Neural nets work by changing weights to make the computer react differently. If it updates the weights itself based on information it gains, it learns, that is the idea.

I can't believe the complexity of neural net needed for a computer like Skynet to become self-aware. It is probably more than millions of nodes, and maybe even many times greater than that. (I heard of one researcher who tried to make a neural network of 2 million nodes to simulate the intelligance of a cat, and I believe that failed).

johnyoudell

no

Nicholas_Shannon80

Ok here's a side question to my original one. Are there engines that have a (for lack of a better word)- memory?

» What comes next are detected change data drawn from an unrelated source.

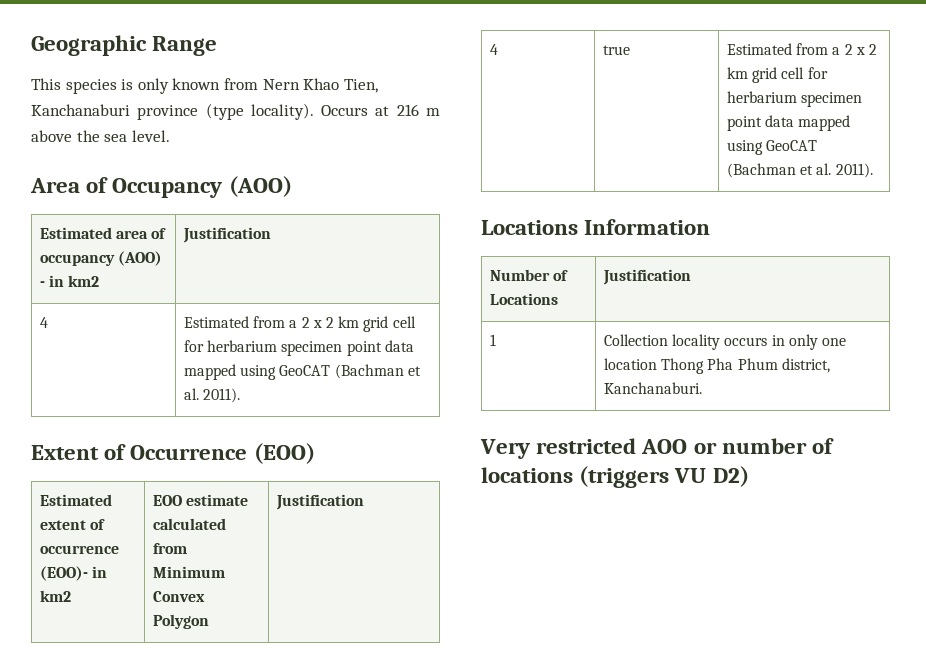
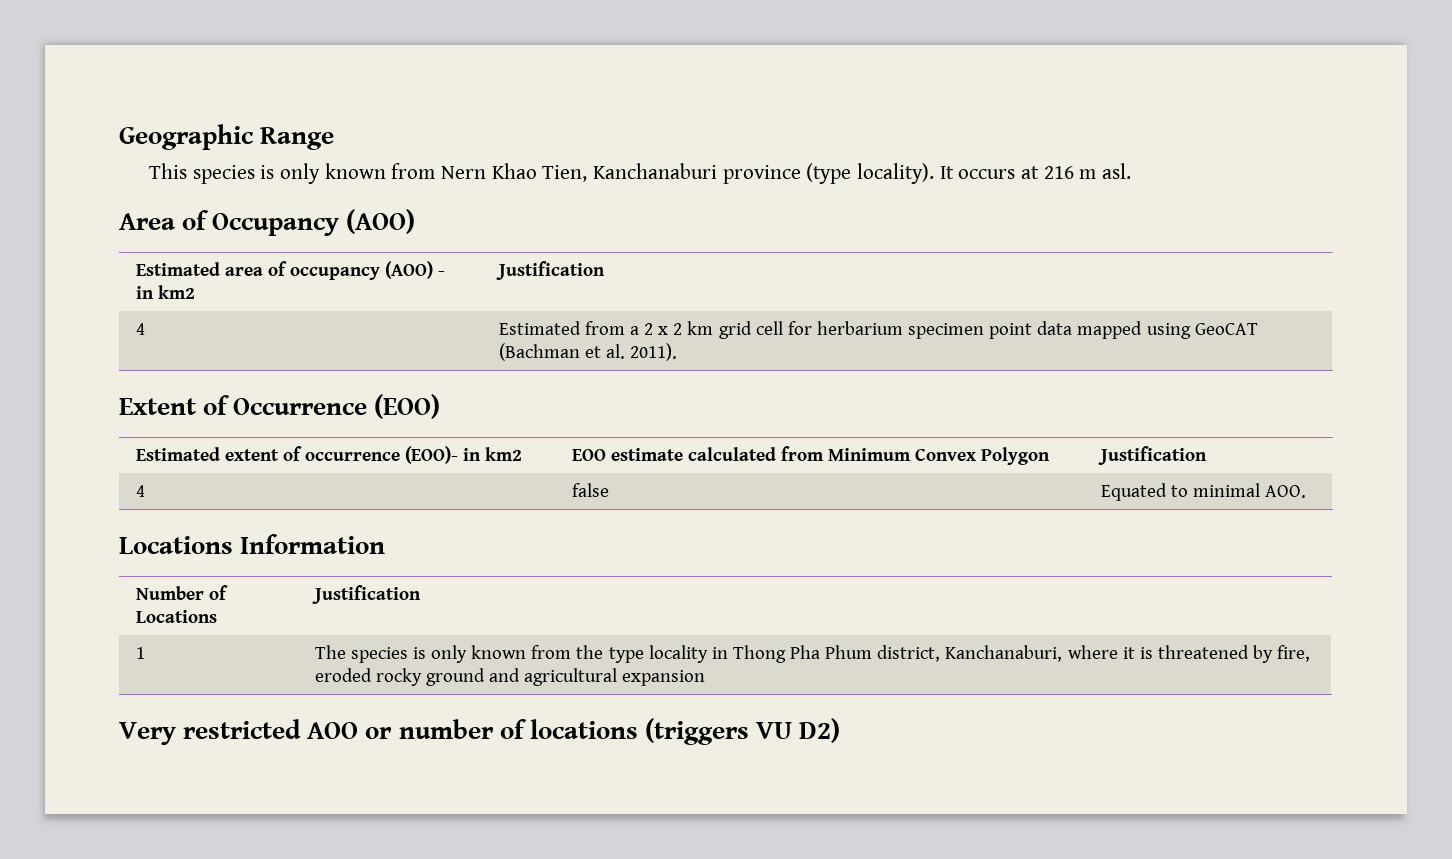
- Occurs at 216 m above the sea level.
+ It occurs at 216 m asl.
- 4 | true | Estimated from a 2 x 2 km grid cell for herbarium specimen point data mapped using GeoCAT (Bachman et al. 2011).
+ 4 | false | Equated to minimal AOO.
- 1 | Collection locality occurs in only one location Thong Pha Phum district, Kanchanaburi.
+ 1 | The species is only known from the type locality in Thong Pha Phum district, Kanchanaburi, where it is threatened by fire, eroded rocky ground and agricultural expansion

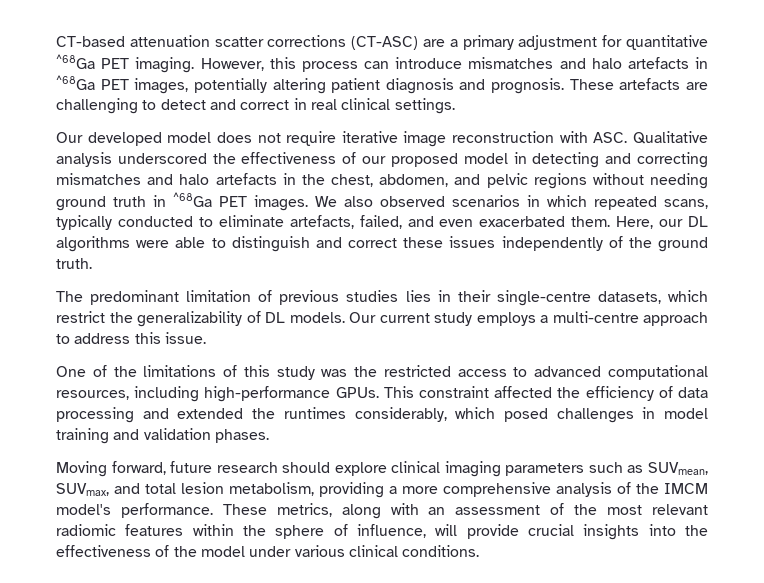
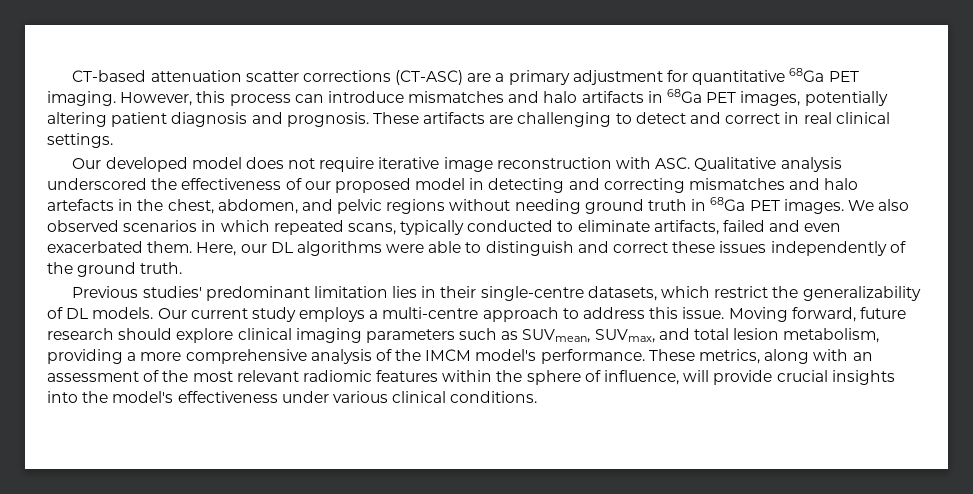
- CT-based attenuation scatter corrections (CT-ASC) are a primary adjustment for quantitative ^68Ga PET imaging.
+ CT-based attenuation scatter corrections (CT-ASC) are a primary adjustment for quantitative 68Ga PET imaging.
- However, this process can introduce mismatches and halo artefacts in ^68Ga PET images, potentially altering patient diagnosis and prognosis.
+ However, this process can introduce mismatches and halo artifacts in 68Ga PET images, potentially altering patient diagnosis and prognosis.
- These artefacts are challenging to detect and correct in real clinical settings.
+ These artifacts are challenging to detect and correct in real clinical settings.
- Our developed model does not require iterative image reconstruction with ASC. Qualitative analysis underscored the effectiveness of our proposed model in detecting and correcting mismatches and halo artefacts in the chest, abdomen, and pelvic regions without needing ground truth in ^68Ga PET images.
+ Our developed model does not require iterative image reconstruction with ASC. Qualitative analysis underscored the effectiveness of our proposed model in detecting and correcting mismatches and halo artefacts in the chest, abdomen, and pelvic regions without needing ground truth in 68Ga PET images.
- We also observed scenarios in which repeated scans, typically conducted to eliminate artefacts, failed, and even exacerbated them.
+ We also observed scenarios in which repeated scans, typically conducted to eliminate artifacts, failed and even exacerbated them.
- The predominant limitation of previous studies lies in their single-centre datasets, which restrict the generalizability of DL models.
+ Previous studies' predominant limitation lies in their single-centre datasets, which restrict the generalizability of DL models.
- Our current study employs a multi-centre approach to address this issue.
- One of the limitations of this study was the restricted access to advanced computational resources, including high-performance GPUs. This constraint affected the efficiency of data processing and extended the runtimes considerably, which posed challenges in model training and validation phases.
- Moving forward, future research should explore clinical imaging parameters such as SUVmean, SUVmax, and total lesion metabolism, providing a more comprehensive analysis of the IMCM model's performance.
+ Our current study employs a multi-centre approach to address this issue. Moving forward, future research should explore clinical imaging parameters such as SUVmean, SUVmax, and total lesion metabolism, providing a more comprehensive analysis of the IMCM model's performance.
- These metrics, along with an assessment of the most relevant radiomic features within the sphere of influence, will provide crucial insights into the effectiveness of the model under various clinical conditions.
+ These metrics, along with an assessment of the most relevant radiomic features within the sphere of influence, will provide crucial insights into the model's effectiveness under various clinical conditions.

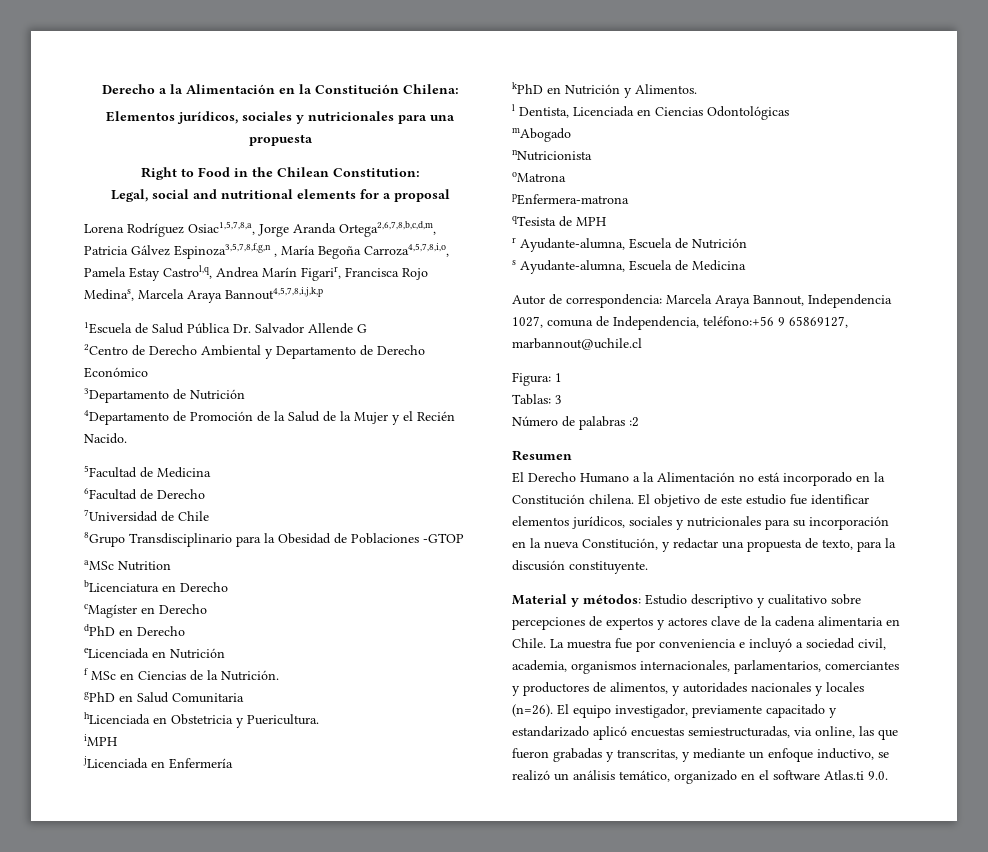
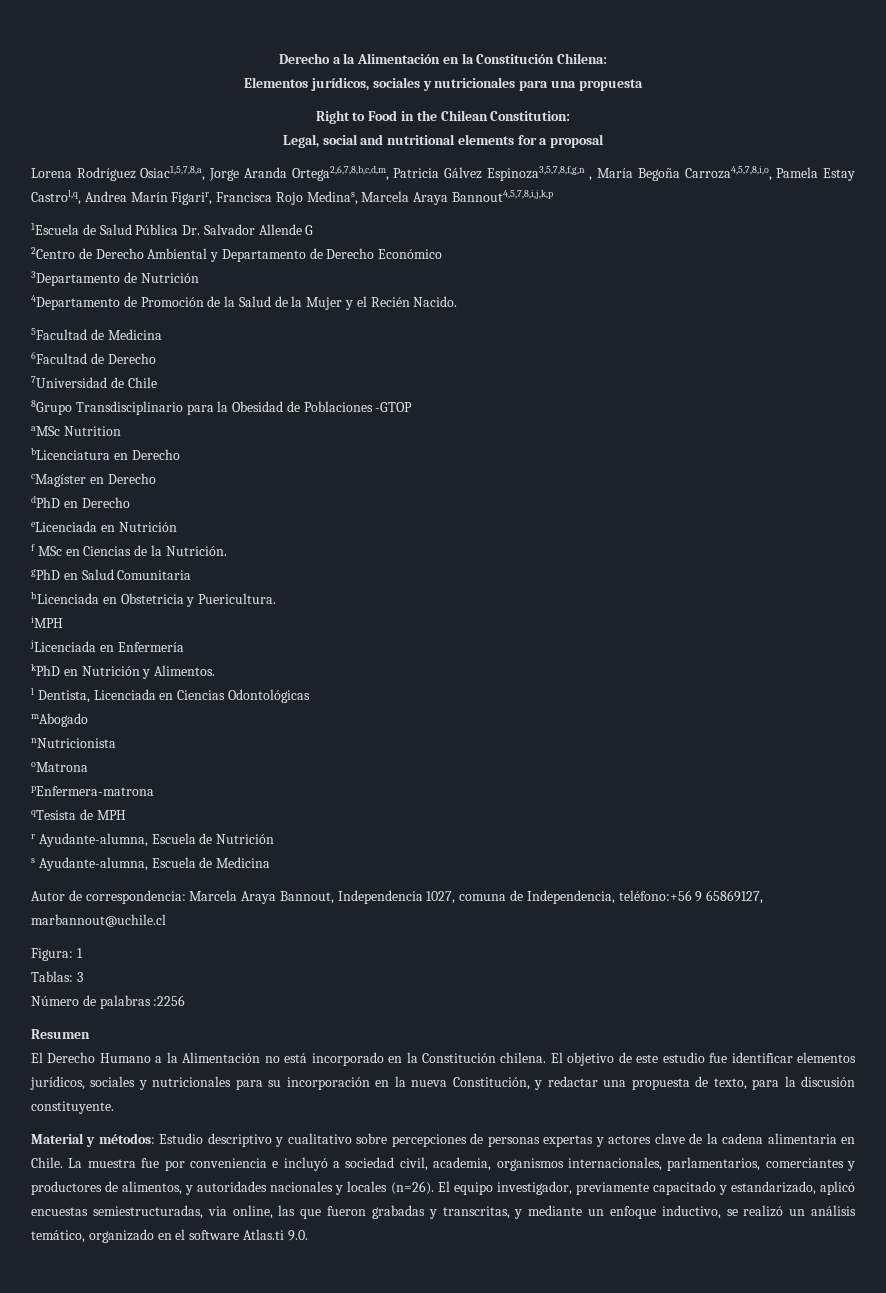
- Número de palabras :2
+ Número de palabras :2256
- Material y métodos: Estudio descriptivo y cualitativo sobre percepciones de expertos y actores clave de la cadena alimentaria en Chile.
+ Material y métodos: Estudio descriptivo y cualitativo sobre percepciones de personas expertas y actores clave de la cadena alimentaria en Chile.
- El equipo investigador, previamente capacitado y estandarizado aplicó encuestas semiestructuradas, via online, las que fueron grabadas y transcritas, y mediante un enfoque inductivo, se realizó un análisis temático, organizado en el software Atlas.ti 9.0.
+ El equipo investigador, previamente capacitado y estandarizado, aplicó encuestas semiestructuradas, via online, las que fueron grabadas y transcritas, y mediante un enfoque inductivo, se realizó un análisis temático, organizado en el software Atlas.ti 9.0.

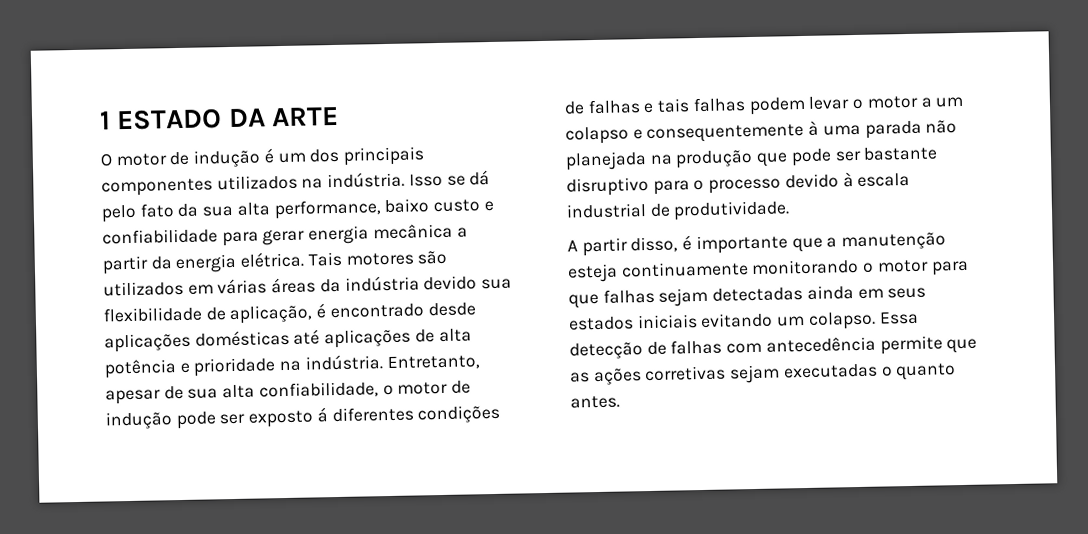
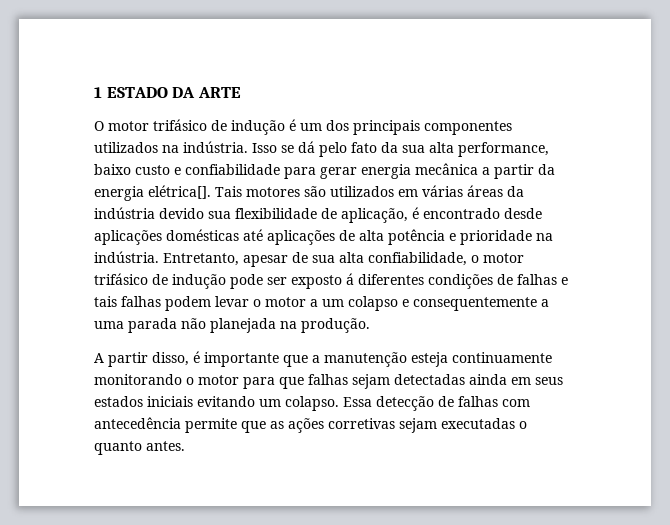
- O motor de indução é um dos principais componentes utilizados na indústria.
+ O motor trifásico de indução é um dos principais componentes utilizados na indústria.
- Isso se dá pelo fato da sua alta performance, baixo custo e confiabilidade para gerar energia mecânica a partir da energia elétrica.
+ Isso se dá pelo fato da sua alta performance, baixo custo e confiabilidade para gerar energia mecânica a partir da energia elétrica[].
- Entretanto, apesar de sua alta confiabilidade, o motor de indução pode ser exposto á diferentes condições de falhas e tais falhas podem levar o motor a um colapso e consequentemente à uma parada não planejada na produção que pode ser bastante disruptivo para o processo devido à escala industrial de produtividade.
+ Entretanto, apesar de sua alta confiabilidade, o motor trifásico de indução pode ser exposto á diferentes condições de falhas e tais falhas podem levar o motor a um colapso e consequentemente a uma parada não planejada na produção.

It seems when I'm looking at the live analasys of mine I'll let it run for a few minutes in a position and when I go to the next move it sometimes takes a minute for the engine to re-learn the analysis it just made in the previous move.... Even when the game continuation is the move that was recommended!

I would think that if the next move was already anyalized, the engine would already include the power that was already used in that line when the move is played...

It's a bit of a technical issue and I'm definately not a computer person.

EscherehcsE

This memory effect you mentioned is handled by the engine's transposition table (commonly called the hash table). If the engine clears the hash table between moves, then it won't retain any memory between moves. A few engines use something called persistent hash, which attempts to save some of this information from move to move.